##### DATA SECTION #####

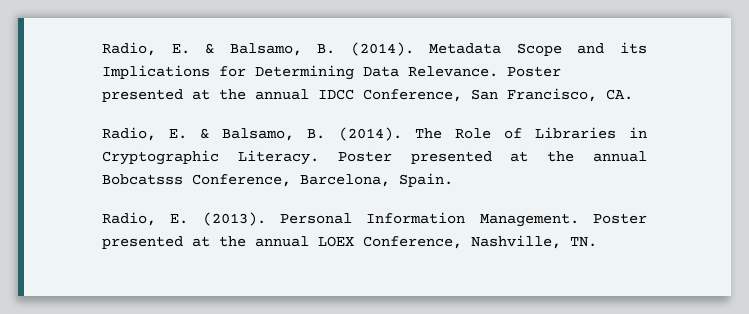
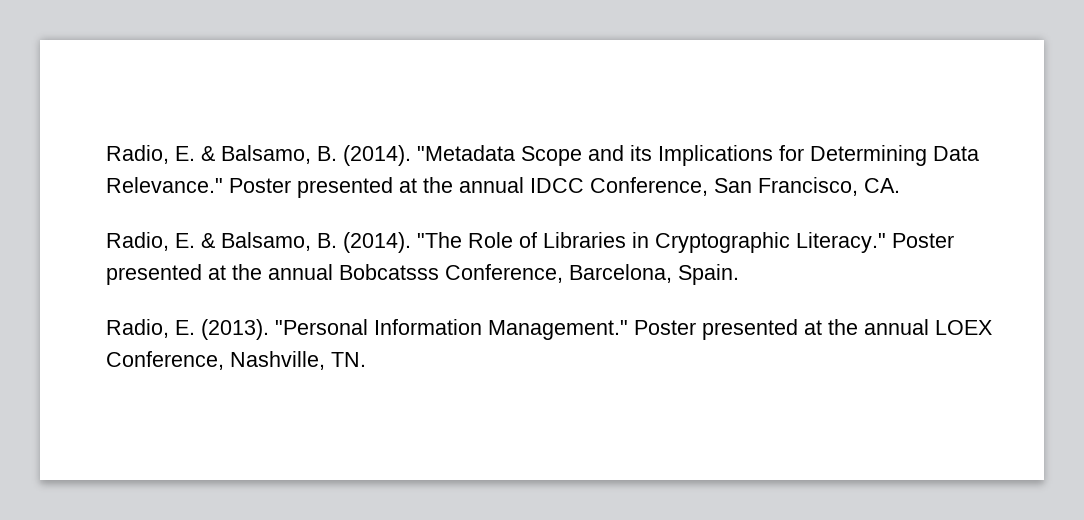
[102,42,502,56] Radio, E. & Balsamo, B. (2014). Metadata -> [106,145,515,166] Radio, E. & Balsamo, B. (2014). "Metadata
[408,66,498,77] Relevance. -> [106,177,223,193] Relevance."
[414,128,442,139] The -> [417,232,462,248] "The
[237,150,319,165] Literacy. -> [796,232,886,253] Literacy."
[280,212,579,227] Personal Information Management. -> [275,319,628,340] "Personal Information Management."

#####

(WHAT YOU HAVE TO DO)
Since the pictures are not wanted, repeat only the rest of the material, exactly as given.

(EXERCISE RESPONSE)
[102,42,502,56] Radio, E. & Balsamo, B. (2014). Metadata -> [106,145,515,166] Radio, E. & Balsamo, B. (2014). "Metadata
[408,66,498,77] Relevance. -> [106,177,223,193] Relevance."
[414,128,442,139] The -> [417,232,462,248] "The
[237,150,319,165] Literacy. -> [796,232,886,253] Literacy."
[280,212,579,227] Personal Information Management. -> [275,319,628,340] "Personal Information Management."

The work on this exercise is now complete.